What do your state taxes go to pay for that has to do with hunting on private land?


----------



## djleye (Nov 14, 2002)

My state taxes help pay for road repairs and improvements all over this state. Where did I ssy that my state taxes entitled me to hunt on private land. Point being, you intimated you and I should be on equal footing when hunting this state. That just isn't the case, sorry Bert!! I live here and spend money here and pay taxes here 365, you don't.


----------



## Bert (Sep 11, 2003)

I spend plenty of money in Fargo, gas, clothes, food... way more there than any city in Minnesota. 
That doenst entitle me to anything but the money you spend in outstate ND is probably the same or less. 
This issue isnt about what goes on in Fargo (which is technically NoDak but not where you hunt.)
Some of my taxes get used in NoDak too as well as every other state in the union.
This issue is about freelance hunting on private land...GOs and NRs, taxing landowners in an effort to shape what suits you.


----------



## buckseye (Dec 8, 2003)

> if you live in a city in NoDak like Bismarck or Fargo or GF and hunt in another part of the state, you really are no more a resident of the area than a guy from Minneapolis


I can understand that way of thinking... it doesn't matter where people are from if you don't know them. As in... a resident of a community or from another community far away in the same state... all the same except for the paperwork. I am not from Fargo (example) so I am not a resident of Fargo, I am a resident of McHenry County and it is my home. Sure you pay ND state taxes but most are not paying property tax where you don't live no matter what state you are from.


----------



## always_outdoors (Dec 17, 2002)

Bert:

Not to get away from this post, but what about us guys who buy their eggs from the 4-Her down the road? Or helps put flax bales up in the winter time on private land? 3 months ago I bought a car for my wife from a landowner's son who was just hired on as a salesman and was struggling a little bit (we needed a car badly)

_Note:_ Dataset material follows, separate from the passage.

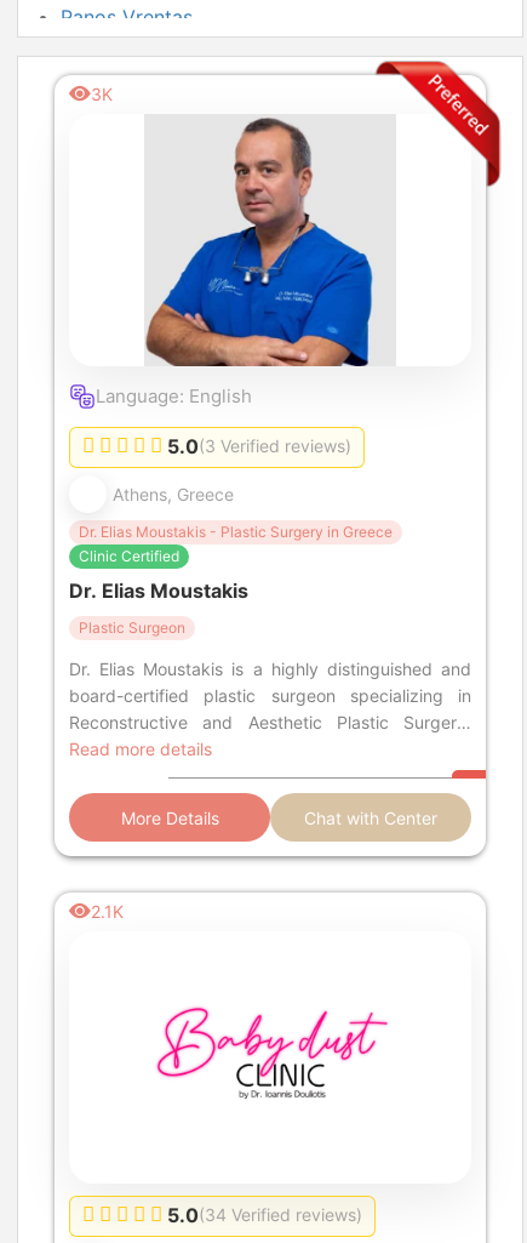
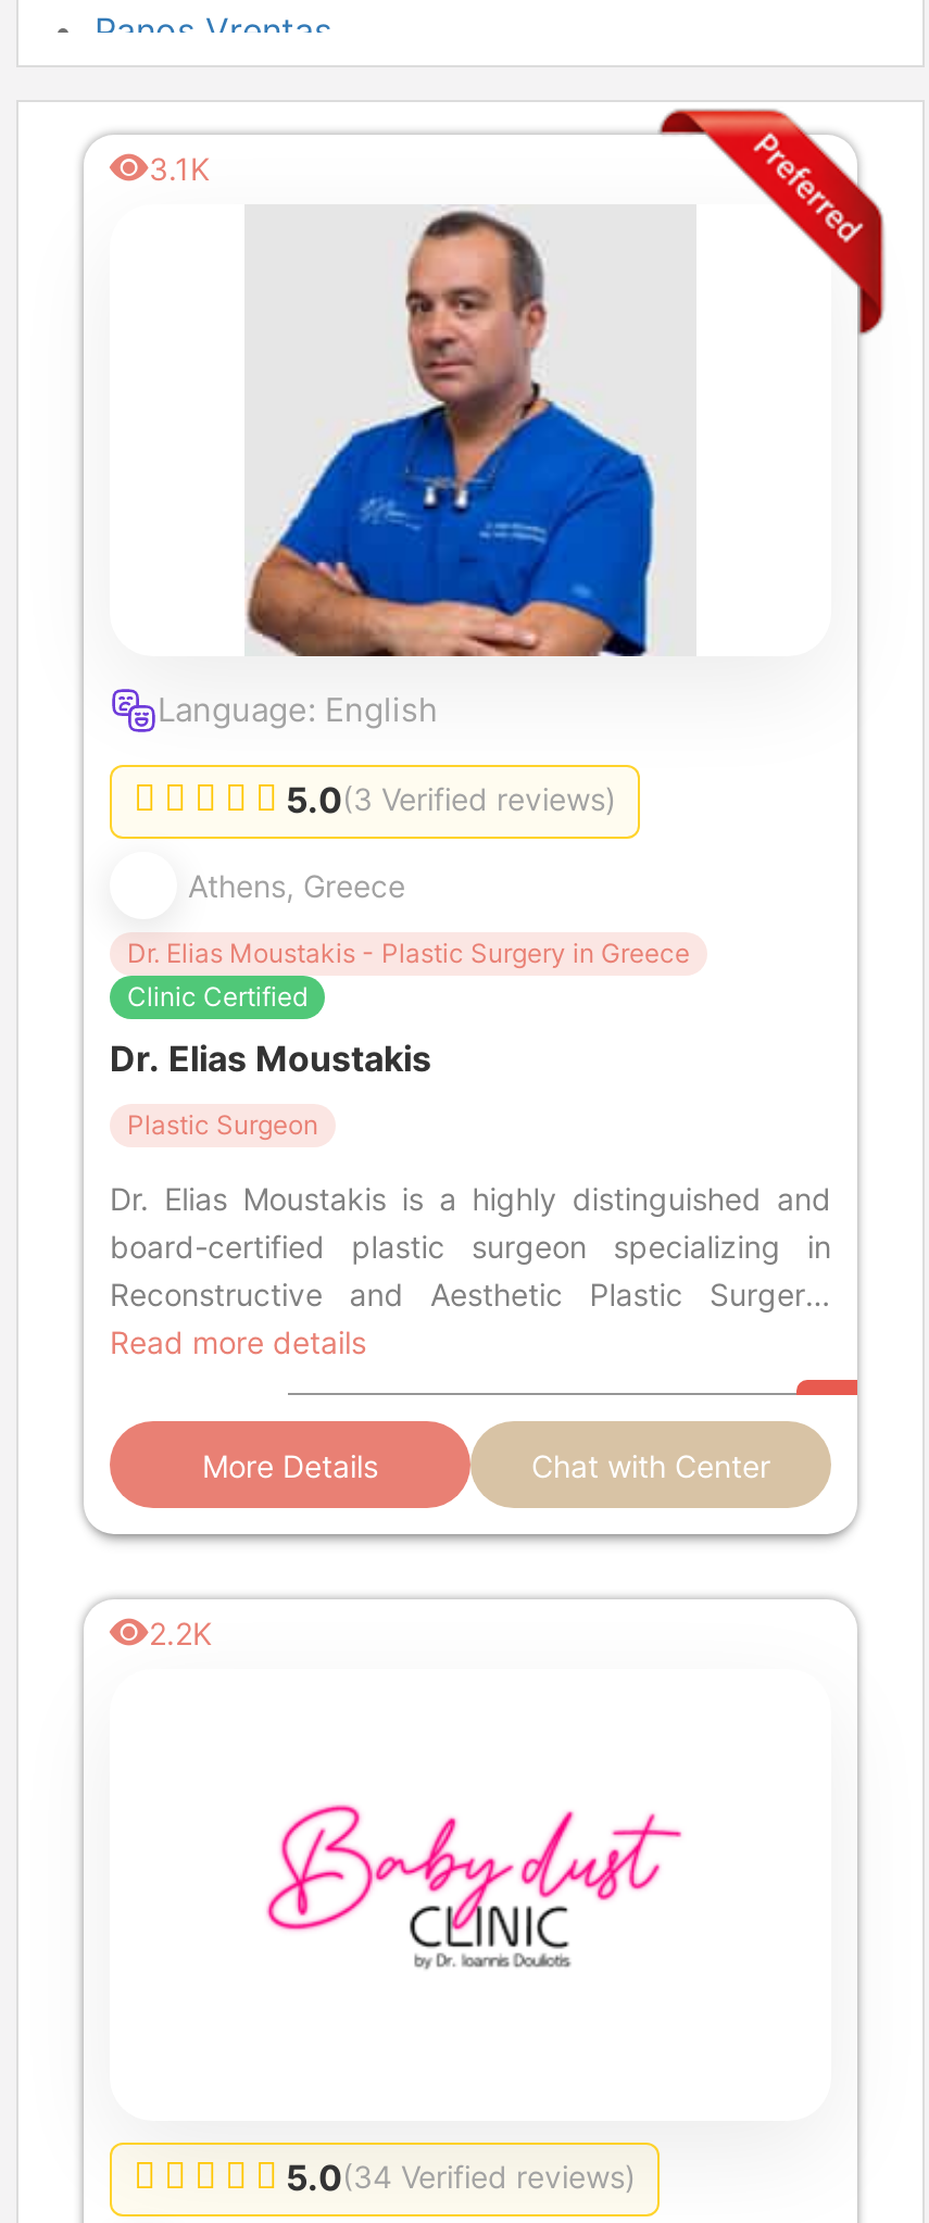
[91,84,113,104] 3K -> [149,150,210,187] 3.1K
[91,901,124,922] 2.1K -> [149,1615,212,1651] 2.2K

And although some of us live in large towns, we have many friends and family throughout ND in our small towns. We aren't just there during the hunting season.

We could probably have a good list of people here who feed college kids on Sunday nights. Remember that our higher ed institutes are in the big towns and many of our landowner's have children here going to school.

If you aren't aware, ND is the largest producer of many crops. I buy almost every product I can from Dakota Maid products. Whether it is pancake batter, wine, pasta, or jams and jellies. I would venture to guess many of us do. How many of us have our deer processed in our small town butcher shops???

Not everyone can go out and help fix a fence or drive a combine with GPS, so we try and find other ways to help support our farmers here in ND. As far as I am concerned, doesn't matter whether you live in Dickinson, Bottineau, or Fargo...you are still family.


----------



## Bert (Sep 11, 2003)

I have helped on farms out there too. I purchase lots of stuff made in NoDak. (Sunflowerseed junkie) 
Hell, I only live 75 miles away.
Yes, residency is different but if you drive nearly as far as I do to hunt out there (or did) it isnt that much different for the people of the area you hunt.

This is going nowhere, Ill bow out.


----------



## redlabel (Mar 7, 2002)

djleye said:


> > if you live in a city in NoDak like Bismarck or Fargo or GF and hunt in another part of the state, you really are no more a resident of the area than a guy from Minneapolis
> 
> 
> So our state taxes don't count for anything?? Please enlighten me on this one!!


I'll take a stab at this one.

The reason you are considered no more a resident of the area than a guy from Minneapolis (and actually probably thought less than) is because while you live in Fargo/West Fargo 365 days a year and pay taxes all year, the people in the small communities only see or hear from you (and the guy from Mpls) during hunting season. Your impact to them is for the same time frame as the non-resident. However, while most of the people from Bismarck return home the guy from Minneapolis often stays in that small town for a week and spends his non-hunting time in the one cafe and one bar in that town. He becomes a friend for that time he is there.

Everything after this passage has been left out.